A shift in India’s passenger vehicle rankings in FY26 has brought Tata Motors Passenger Vehicles Ltd closer to the top tier, as gains in compact SUVs, support from GST rationalisation and product updates helped it move ahead of Hyundai Motor India Ltd, while Mahindra & Mahindra Ltd retained the No.2 position.
The financial year 2025-26 saw a change in the market hierarchy. Mahindra & Mahindra held the No.2 position with 660,276 units, Tata Motors moved up to No.3 with 631,387 units, and Hyundai slipped to No.4 at 584,906 units, reversing the calendar year trend where Hyundai had retained third place.
Tata’s performance was anchored by its compact SUV portfolio, led by the Tata Nexon and Tata Punch. The Nexon recorded 216,054 units, making it the second-highest selling model in the country, while the Punch sold 183,980 units, placing it among the top six. Together, the two models contributed over 400,000 units, accounting for nearly two-thirds of Tata’s total volumes.
Demand in the sub-4 metre SUV segment remained steady through FY26, supported by GST rationalisation, which improved affordability and narrowed the price gap with hatchbacks. Tata Motors, with an established presence in this category, was among the key beneficiaries.
However, the data also highlights concentration risk, with a significant portion of Tata’s volumes tied to a limited set of models within the segment.
Quarterly Recovery Drives Second-half Momentum
Tata Motors’ FY26 performance followed a clear two-phase trajectory, with a weaker first half followed by a strong recovery.
The company ranked No.4 in both Q1 and Q2, before moving up to No.2 in Q3 and Q4, according to Vahan retail data. This shift was reflected in market share, which rose from 12.2% in Q1 to 12.7% in Q2, 13.7% in Q3 and 14.0% in Q4, marking a 180 basis point increase over the year. The full-year average stood at 13.3%.
In volume terms, quarterly dispatches increased from 123,839 units in Q1 to 198,743 units in Q4, indicating a near 60% rise in run-rate through the year.
The improvement suggests better alignment between supply and demand, along with higher retail throughput in the second half. Product updates, including refreshes to existing models such as the Punch, also supported showroom traction during this period.
Tata Motors was in the No.2 position in the second half of FY26, indicating that momentum is carrying into the current financial year.

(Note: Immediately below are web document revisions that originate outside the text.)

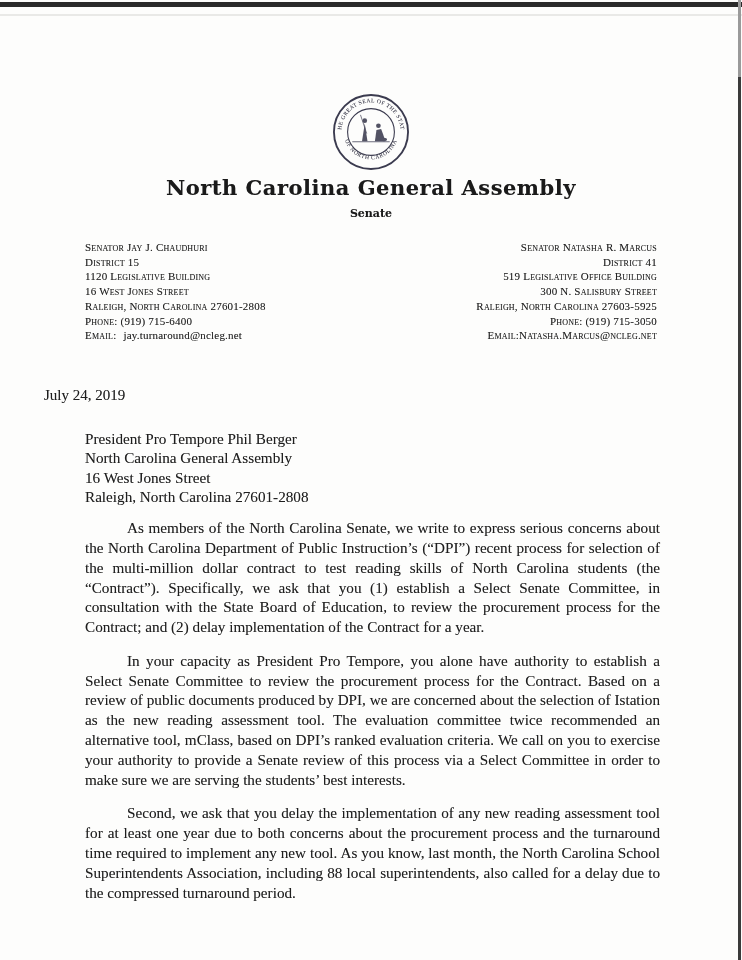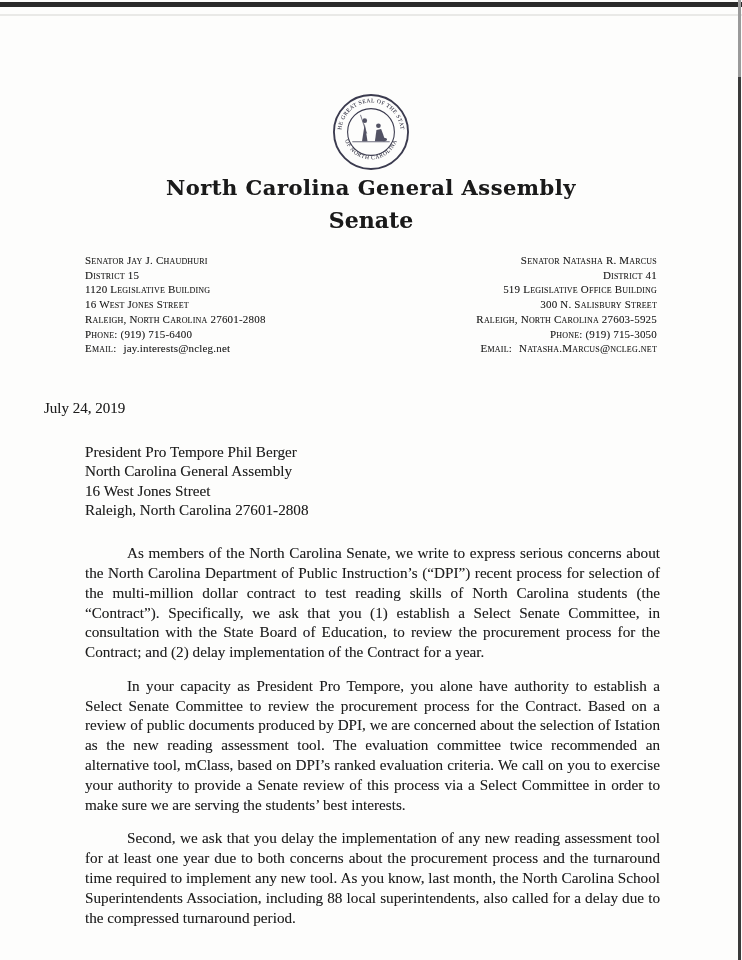--- a/index.html
+++ b/index.html
@@ -42,7 +42,7 @@
     text-align: center;
     font-family: "DejaVu Serif", serif;
     font-weight: bold;
-    font-size: 22px;
+    font-size: 11px;
     margin-top: 7px;
     color: #1a1a1a;
   }

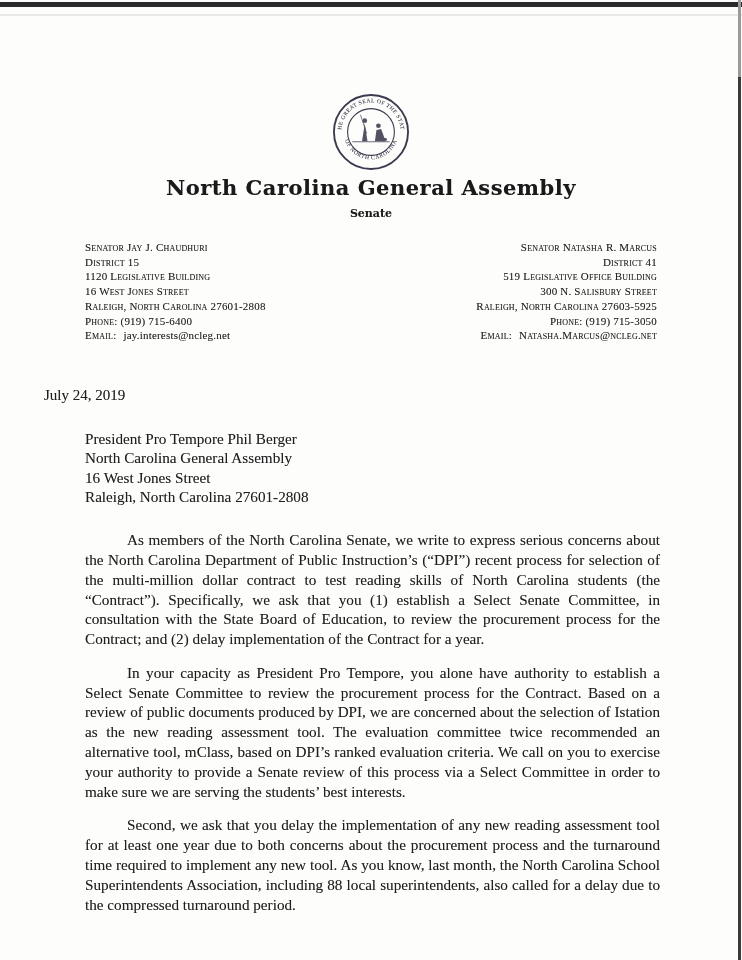--- a/index.html
+++ b/index.html
@@ -119,7 +119,7 @@
         <div>Raleigh, North Carolina 27601-2808</div>
         <div>Phone: (919) 715-6400</div>
         <div>
-          <span>Email:</span><span class="email-plain">jay.interests@ncleg.net</span>
+          <span>Email:</span><span class="email-plain">jay.turnaround@ncleg.net</span>
         </div>
       </div>
       <div class="sender right">

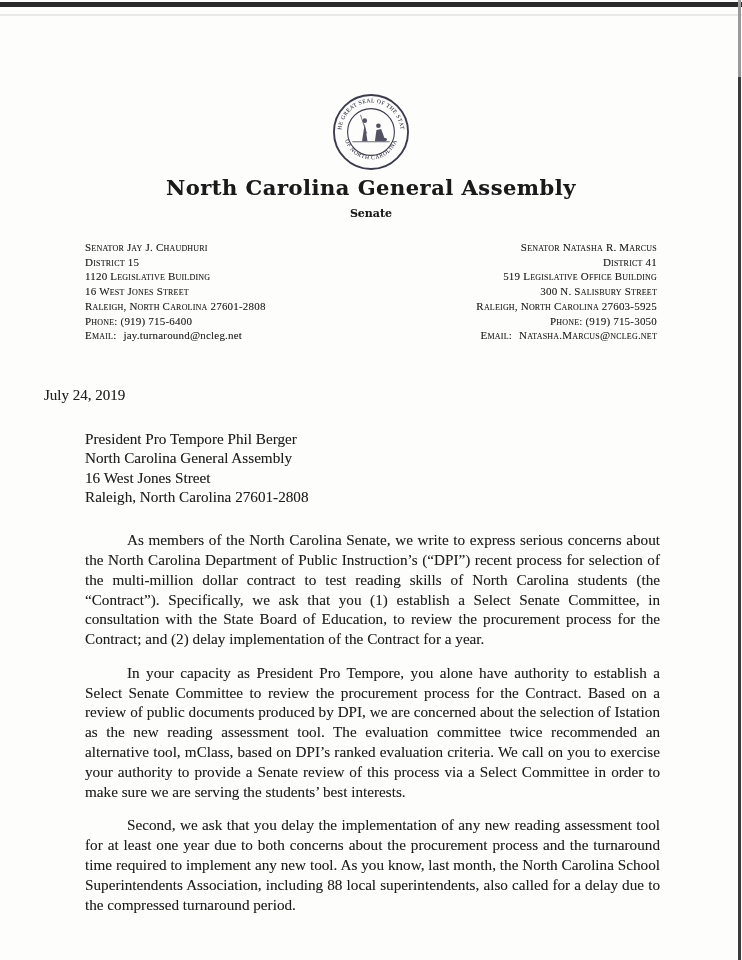--- a/index.html
+++ b/index.html
@@ -60,7 +60,7 @@
   }
   .sender.right { text-align: right; }
   .email-plain { font-variant: normal; margin-left: 7px; }
-  .email-caps { margin-left: 7px; }
+  .email-caps { }
   
   .date-line { text-align: left; margin-top: 44px; font-size: 15px; padding-left: 44px; }
   .recipient { margin: 25px 82px 0 85px; font-size: 15.2px; line-height: 19.3px; }

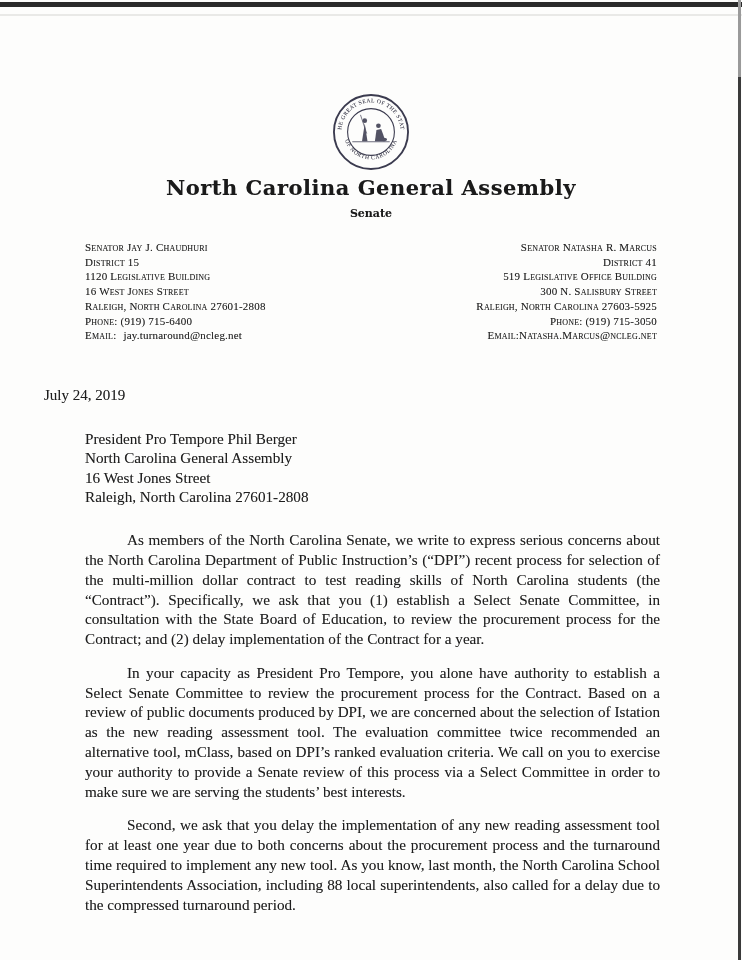--- a/index.html
+++ b/index.html
@@ -66,7 +66,7 @@
   .recipient { margin: 25px 82px 0 85px; font-size: 15.2px; line-height: 19.3px; }
   .salutation { margin: 22px 82px 0 85px; font-size: 15.2px; }
   .body-para {
-    margin: 24px 82px 0 85px;
+    margin: 12px 82px 0 85px;
     font-size: 15.2px;
     line-height: 19.8px;
     text-align: justify;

Looking ahead, Tata Motors is expected to build on this momentum with a broader product pipeline. The company plans to introduce Safari EV and Sierra EV, aimed at expanding its presence in mid-size and higher-priced SUV segments.
Industry estimates indicate that bookings for the Sierra have crossed 1.3 lakh to 1.5 lakh and the automaker is steadily ramping up production, suggesting early demand visibility. Alongside continued volumes from the Tata Nexon and Tata Punch, this could support incremental growth in FY27.
“Nexon and Punch emerged as the highest selling SUV models in H2, underscoring the strength of our SUV portfolio, while industry-beating growth in hatchbacks reinforced their customer preference. Our recent launches of Sierra, refreshed Punch and petrol version of Harrier & Safari continue to see progressive growth in customer traction, across bookings, enquiries and deliveries,” said Shailesh Chandra, MD and CEO, Tata Motors PV.
“Looking ahead, industry momentum is expected to sustain, led by growth in SUVs, CNG and EV. At the same time, the industry will need to closely monitor geopolitical developments to mitigate potential supply-side risks. For Tata Motors Passenger Vehicles, we expect to build on the strong momentum of H2 and continue to deliver industry-beating growth in FY27, supported by recent launches, a strong pipeline of new products, and established multi-powertrain strategy,” he said.
Tata Motors’ relatively more affordable portfolio allows it to address a wider customer base, while Mahindra & Mahindra’s volumes remain skewed toward mid-size and premium SUVs. As Tata moves up the value chain and Mahindra expands its presence in compact SUVs, the overlap between the two companies is expected to increase. This positions Tata Motors to potentially challenge Mahindra for the No.2 spot, although the outcome will depend on execution across segments and the performance of new launches.
Tata Motors’ performance in FY26 reflects an improvement in volumes and market position, supported by compact SUV demand, policy tailwinds and product interventions. Whether this translates into a sustained change in rankings will depend on how effectively the company diversifies its portfolio and maintains momentum beyond its core models.